- _What needs to be done_:
Each line of the listing below that includes "padding" must be copied.

╭─ Given records

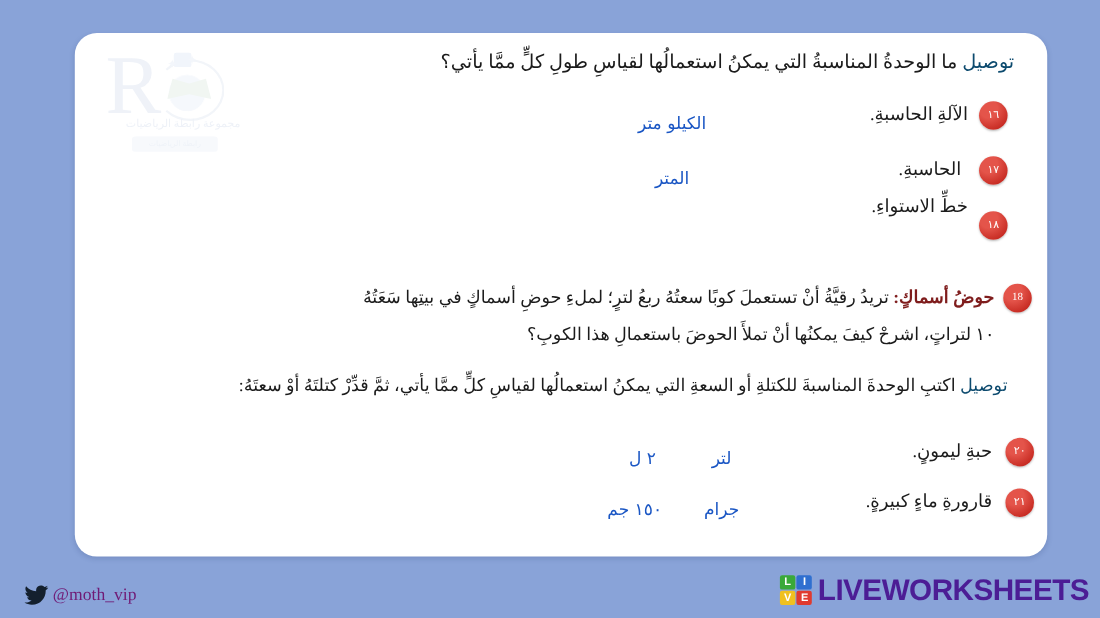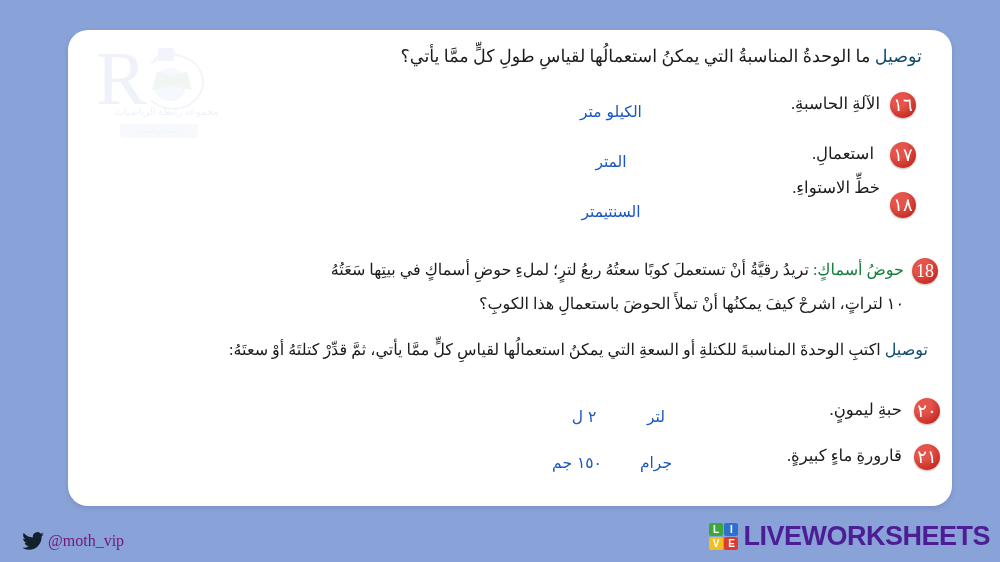--- a/index.html
+++ b/index.html
@@ -93,30 +93,30 @@
     position: absolute;
     right: 30px; top: 16px;
     width: 700px;
     text-align: right;
     font-size: 17.5px;
     color: #1b1b1b;
     direction: rtl;
     white-space: nowrap;
   }
   .pink { color: #0c4a6e; }
-  .green { color: #15803d; font-weight: normal; }
+  .green { color: #7f1d1d; font-weight: bold; }
 
   
   .num-badge {
     position: absolute;
     width: 26px; height: 26px;
     border-radius: 50%;
     background: radial-gradient(circle at 34% 28%, #e4544a 0 32%, #c62a22 78%, #9b1b14 100%);
     color: #ffffff;
-    font-size: 18px;
+    font-size: 10px;
     line-height: 26px;
     text-align: center;
     direction: rtl;
     box-shadow: 0 1px 2px rgba(0,0,0,.28);
   }
 
   .item-text {
     position: absolute;
     text-align: right;
     direction: rtl;
@@ -207,37 +207,36 @@
 
   <div class="q-main">
     <span class="pink">توصيل</span>
     <span>ما الوحدةُ المناسبةُ التي يمكنُ استعمالُها لقياسِ طولِ كلٍّ ممَّا يأتي؟</span>
   </div>
 
   <div class="num-badge" style="right:36px; top:62px;">١٦</div>
   <div class="item-text" style="right:72px; top:64px;">الآلةِ الحاسبةِ.</div>
 
   <div class="num-badge" style="right:36px; top:112px;">١٧</div>
-  <div class="item-text" style="right:78px; top:114px;">استعمالِ.</div>
+  <div class="item-text" style="right:78px; top:114px;">الحاسبةِ.</div>
 
   <div class="num-badge" style="right:36px; top:162px;">١٨</div>
   <div class="item-text" style="right:72px; top:148px;">خطِّ الاستواءِ.</div>
 
   <div class="answer-blue" style="right:276px; top:73px; width:130px;">الكيلو متر</div>
   <div class="answer-blue" style="right:276px; top:123px; width:130px;">المتر</div>
-  <div class="answer-blue" style="right:276px; top:173px; width:130px;">السنتيمتر</div>
 
   <div class="num-badge" style="right:14px; top:228px;">18</div>
   <div class="paragraph" style="right:48px; top:230px;">
     <span class="green">حوضُ أسماكٍ:</span>
     <span>تريدُ رقيَّةُ أنْ تستعملَ كوبًا سعتُهُ ربعُ لترٍ؛ لملءِ حوضِ أسماكٍ في بيتِها سَعَتُهُ</span>
   </div>
   <div class="paragraph" style="right:48px; top:264px;">١٠ لتراتٍ، اشرحْ كيفَ يمكنُها أنْ تملأَ الحوضَ باستعمالِ هذا الكوبِ؟</div>
 
-  <div class="paragraph" style="right:24px; top:310px;">
+  <div class="paragraph" style="right:36px; top:310px;">
     <span class="pink">توصيل</span>
     <span>اكتبِ الوحدةَ المناسبةَ للكتلةِ أو السعةِ التي يمكنُ استعمالُها لقياسِ كلٍّ ممَّا يأتي، ثمَّ قدِّرْ كتلتَهُ أوْ سعتَهُ:</span>
   </div>
 
   <div class="num-badge" style="right:12px; top:368px;">٢٠</div>
   <div class="item-text" style="right:50px; top:370px;">حبةِ ليمونٍ.</div>
 
   <div class="num-badge" style="right:12px; top:414px;">٢١</div>
   <div class="item-text" style="right:50px; top:416px;">قارورةِ ماءٍ كبيرةٍ.</div>
 

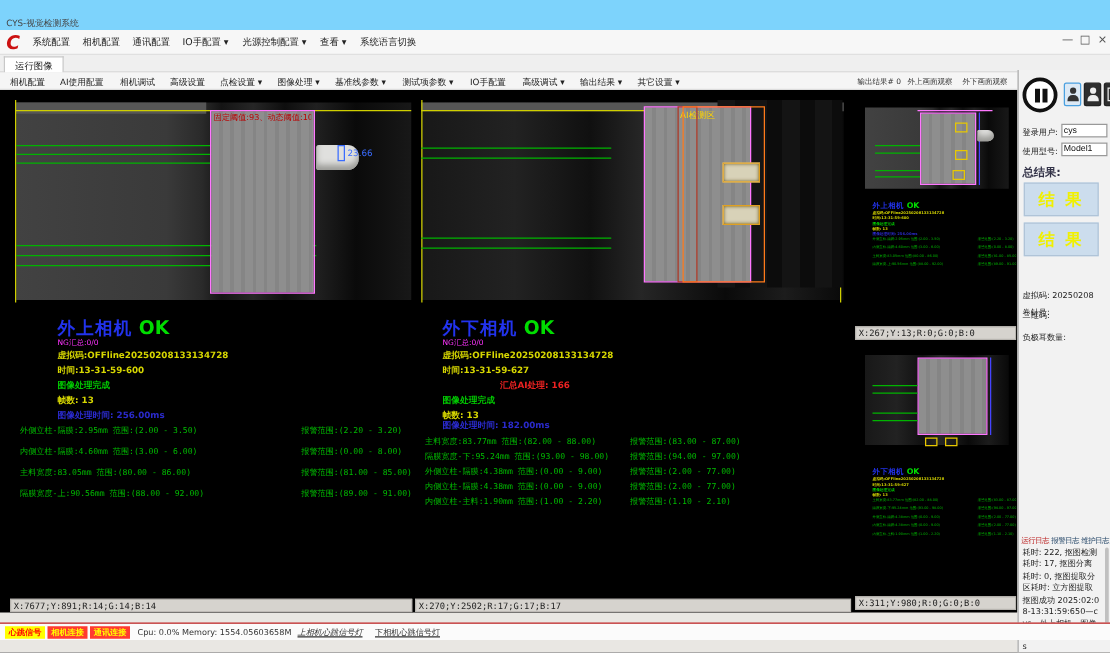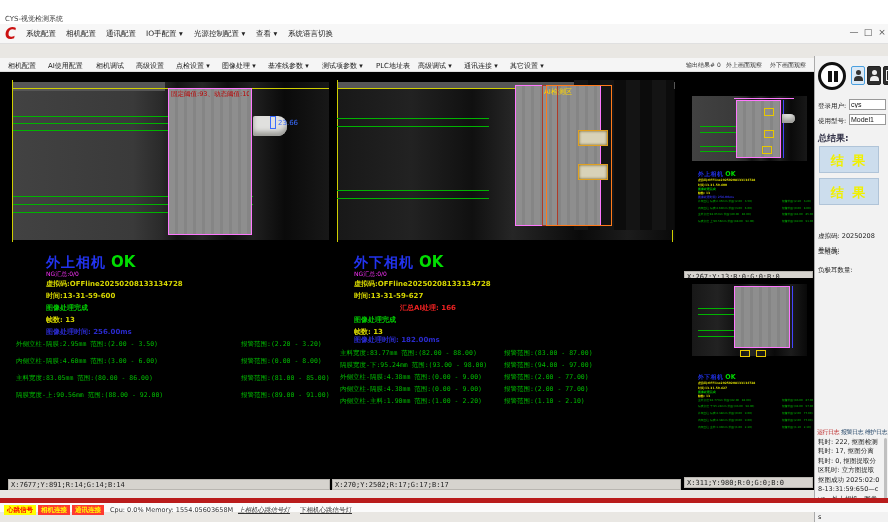--- a/index.html
+++ b/index.html
@@ -2,21 +2,21 @@
 <html><head>
 <meta charset="utf-8">
 <style>
   * { margin:0; padding:0; box-sizing:border-box; }
   html,body { background:#c9c9c9; }
   body { font-family:"DejaVu Sans", sans-serif; }
   .screen { position:relative; width:888px; height:522px; background:#e9e7e3; overflow:hidden; }
   .abs { position:absolute; }
 
   
-  .titlebar { left:0; top:0; width:888px; height:24px; background:#ffffff; }
+  .titlebar { left:0; top:0; width:888px; height:24px; background:#7dd3fc; }
   .titlebar .t { position:absolute; left:5px; top:14px; font-size:7px; color:#444; }
   .menubar { left:0; top:24px; width:888px; height:20px; background:#f7f7f7; border-bottom:1px solid #e0e0e0; }
   .logo { position:absolute; left:5px; top:1px; font-size:15px; font-weight:bold; font-style:italic; color:#cc1111; }
   .menuitem { position:absolute; top:5px; font-size:7.5px; color:#222; white-space:nowrap; cursor:default; }
   .winctl { position:absolute; top:3px; font-size:9px; color:#555; width:12px; text-align:center; }
   .tabstrip { left:0; top:44px; width:888px; height:14px; background:#efefef; border-bottom:1px solid #d8d8d8; }
   .tab { position:absolute; left:3px; top:1px; height:13px; padding:2px 8px 0 8px; background:#ffffff; border:1px solid #c8c8c8; border-bottom:none; font-size:7.5px; color:#222; }
   .toolbar { left:0; top:58px; width:888px; height:14px; background:#f5f5f5; border-bottom:1px solid #dddddd; }
   .toolitem { position:absolute; top:3px; font-size:7px; color:#222; white-space:nowrap; }
   .miniheaditem { position:absolute; top:3px; font-size:6px; color:#333; white-space:nowrap; }
@@ -73,21 +73,21 @@
   .rinput { position:absolute; width:37px; height:11px; font-size:7px; border:1px solid #999; background:#fff; padding:0 1px; color:#111; }
   .totallabel { position:absolute; font-size:9px; font-weight:bold; color:#333348; }
   .resultbox { position:absolute; left:4px; width:60px; height:27px; background:#ccdded; border:1px solid #b0c4d8; text-align:center; line-height:27px; font-size:13px; font-weight:bold; color:#f0f000; letter-spacing:2px; }
   .logtab { position:absolute; font-size:6px; letter-spacing:-0.5px; white-space:nowrap; }
   .logtab.active { color:#bb2222; }
   .logtab.idle { color:#224466; }
   .logtext { position:absolute; left:3px; width:62px; font-size:6.5px; line-height:1.45; color:#222; word-break:break-all; }
   .vscroll { position:absolute; right:1px; width:3px; background:#c0c0c0; border-radius:2px; }
 
   
-  .statusbar { left:0; top:498px; width:888px; height:14px; background:#fbfbfb; border-top:5px solid #b91c1c; }
+  .statusbar { left:0; top:498px; width:888px; height:14px; background:#fbfbfb; border-top:1px solid #b91c1c; }
   .badge { position:absolute; top:2px; height:10px; font-size:6.5px; font-weight:bold; padding:1px 3px; }
   .badge-y { background:#ffff00; color:#ff0000; }
   .badge-r { background:#ff3b30; color:#ffff00; }
   .sbtext { position:absolute; top:3px; font-size:6.5px; color:#333; white-space:nowrap; }
   .sblink { text-decoration:underline; }
 </style>
 </head>
 <body>
 
 <div class="screen">
@@ -103,33 +103,36 @@
     <span class="menuitem" style="left:106px">通讯配置</span>
     <span class="menuitem" style="left:146px">IO手配置 ▾</span>
     <span class="menuitem" style="left:194px">光源控制配置 ▾</span>
     <span class="menuitem" style="left:256px">查看 ▾</span>
     <span class="menuitem" style="left:288px">系统语言切换</span>
     <span class="winctl" style="left:848px">—</span>
     <span class="winctl" style="left:862px">□</span>
     <span class="winctl" style="left:876px">×</span>
   </div>
 
+  <div class="abs tabstrip">
+    <div class="tab">运行图像</div>
+  </div>
 
   <div class="abs toolbar">
     <span class="toolitem" style="left:8px">相机配置</span>
     <span class="toolitem" style="left:48px">AI使用配置</span>
     <span class="toolitem" style="left:96px">相机调试</span>
     <span class="toolitem" style="left:136px">高级设置</span>
     <span class="toolitem" style="left:176px">点检设置 ▾</span>
     <span class="toolitem" style="left:222px">图像处理 ▾</span>
     <span class="toolitem" style="left:268px">基准线参数 ▾</span>
     <span class="toolitem" style="left:322px">测试项参数 ▾</span>
-    <span class="toolitem" style="left:376px">PLC地址表</span>
+    <span class="toolitem" style="left:376px">IO手配置</span>
     <span class="toolitem" style="left:418px">高级调试 ▾</span>
-    <span class="toolitem" style="left:464px">通讯连接 ▾</span>
+    <span class="toolitem" style="left:464px">输出结果 ▾</span>
     <span class="toolitem" style="left:510px">其它设置 ▾</span>
     <span class="miniheaditem" style="left:686px">输出结果# 0</span>
     <span class="miniheaditem" style="left:726px">外上画面观察</span>
     <span class="miniheaditem" style="left:770px">外下画面观察</span>
   </div>
 
   <div class="abs maindark"></div>
 
   <div class="pane" style="left:8px; top:72px; width:322px; height:418px;">
     <div class="abs" style="left:0;top:0;width:322px;height:175px;">
@@ -228,21 +231,21 @@
       <span class="mleft" style="left:8px;">内侧立柱-隔膜:4.38mm 范围:(0.00 - 9.00)</span>
       <span class="mright" style="left:172px;">报警范围:(2.00 - 77.00)</span>
     </div>
     <div class="mrow" style="top:325px;">
       <span class="mleft" style="left:8px;">内侧立柱-主料:1.90mm 范围:(1.00 - 2.20)</span>
       <span class="mright" style="left:172px;">报警范围:(1.10 - 2.10)</span>
     </div>
     <div class="coordbar">X:270;Y:2502;R:17;G:17;B:17</div>
   </div>
 
-  <div class="pane" style="left:684px; top:88px; width:129px; height:194px;text-decoration:underline;">
+  <div class="pane" style="left:684px; top:78px; width:129px; height:194px;text-decoration:underline;">
     <div class="abs" style="left:0;top:0;width:129px;height:183px;">
       <div class="backdrop bd-left" style="left:8px;top:8px;width:115px;height:65px;"></div>
       <div class="mgline" style="left:50px;top:10px;width:60px;"></div>
       <div class="part" style="left:52px;top:12px;width:45px;height:58px;"></div>
       <div class="blline" style="left:99px;top:12px;height:58px;"></div>
       <div class="connector" style="left:98px;top:26px;width:13px;height:9px;"></div>
       <div class="gline" style="left:16px;top:38px;width:36px;"></div>
       <div class="gline" style="left:16px;top:44px;width:36px;"></div>
       <div class="gline" style="left:16px;top:58px;width:36px;"></div>
       <div class="gline" style="left:16px;top:63px;width:36px;"></div>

╰─

- _Reply to the task_:
   * { margin:0; padding:0; box-sizing:border-box; }
   .tab { position:absolute; left:3px; top:1px; height:13px; padding:2px 8px 0 8px; background:#ffffff; border:1px solid #c8c8c8; border-bottom:none; font-size:7.5px; color:#222; }
   .rinput { position:absolute; width:37px; height:11px; font-size:7px; border:1px solid #999; background:#fff; padding:0 1px; color:#111; }
   .badge { position:absolute; top:2px; height:10px; font-size:6.5px; font-weight:bold; padding:1px 3px; }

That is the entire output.